[Image comparison data]
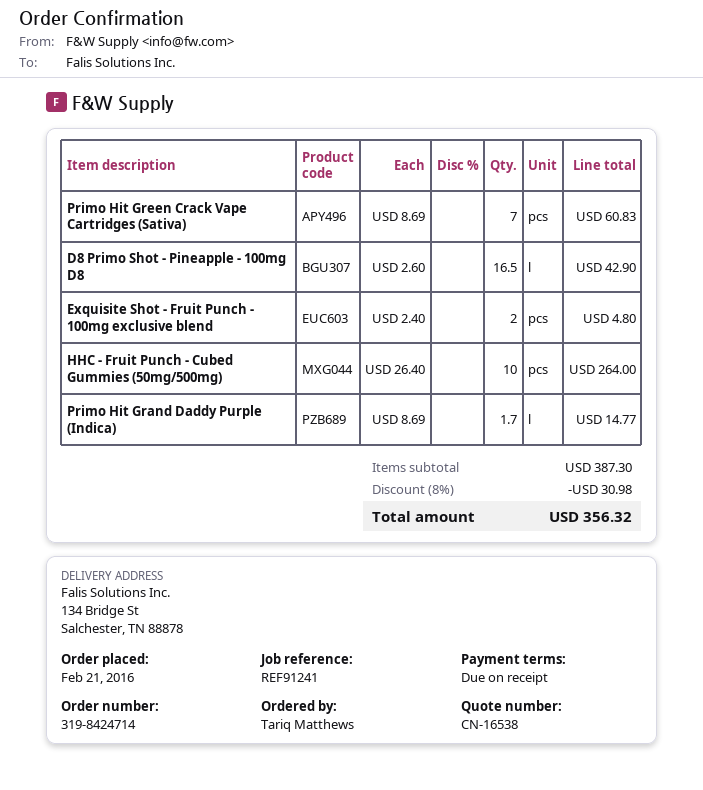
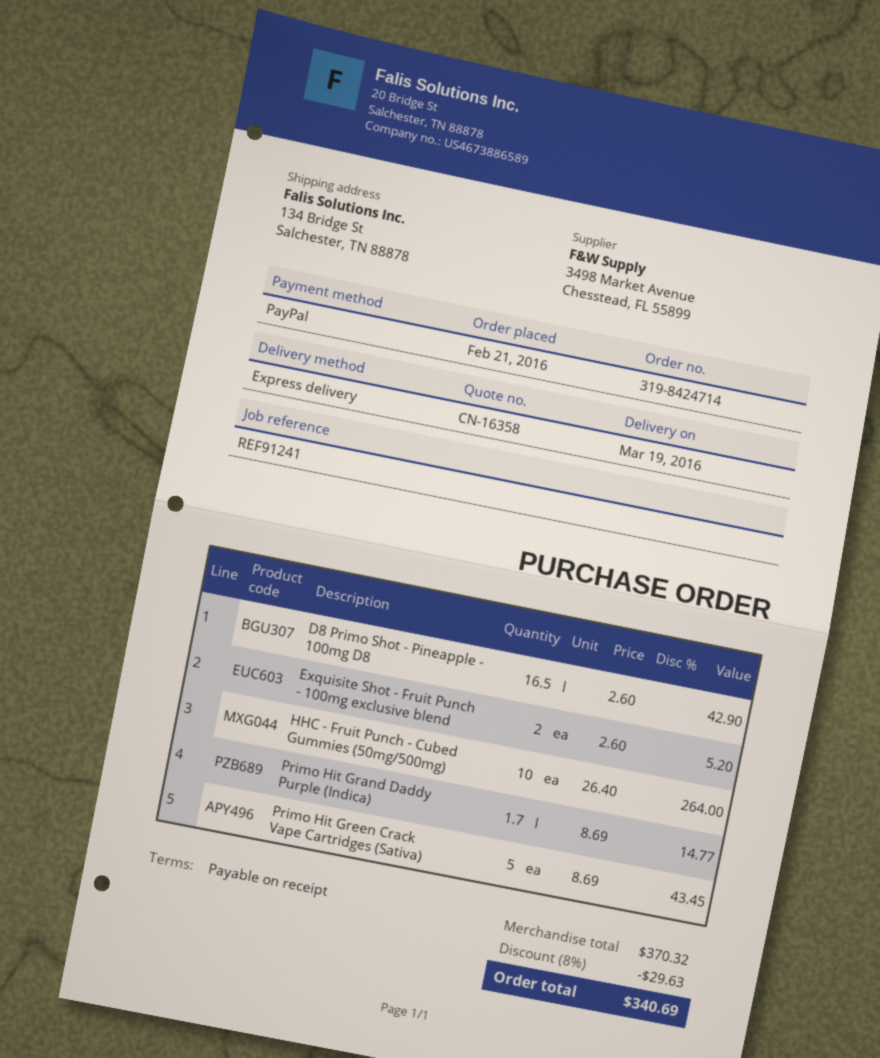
quote number: CN-16538 -> CN-16358
Primo Hit Green Crack Vape Cartridges (Sativa): 7 x 8.69 = 60.83 -> 5 x 8.69 = 43.45
Exquisite Shot - Fruit Punch - 100mg exclusive blend: 2 x 2.40 = 4.80 -> 2 x 2.60 = 5.20
subtotal: 387.30 -> 370.32
discount: 8% = 30.98 -> 8% = 29.63
total: 356.32 -> 340.69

» Exercise requirements: Exclude the images and output the lines above exactly.

» Response:
quote number: CN-16538 -> CN-16358
Primo Hit Green Crack Vape Cartridges (Sativa): 7 x 8.69 = 60.83 -> 5 x 8.69 = 43.45
Exquisite Shot - Fruit Punch - 100mg exclusive blend: 2 x 2.40 = 4.80 -> 2 x 2.60 = 5.20
subtotal: 387.30 -> 370.32
discount: 8% = 30.98 -> 8% = 29.63
total: 356.32 -> 340.69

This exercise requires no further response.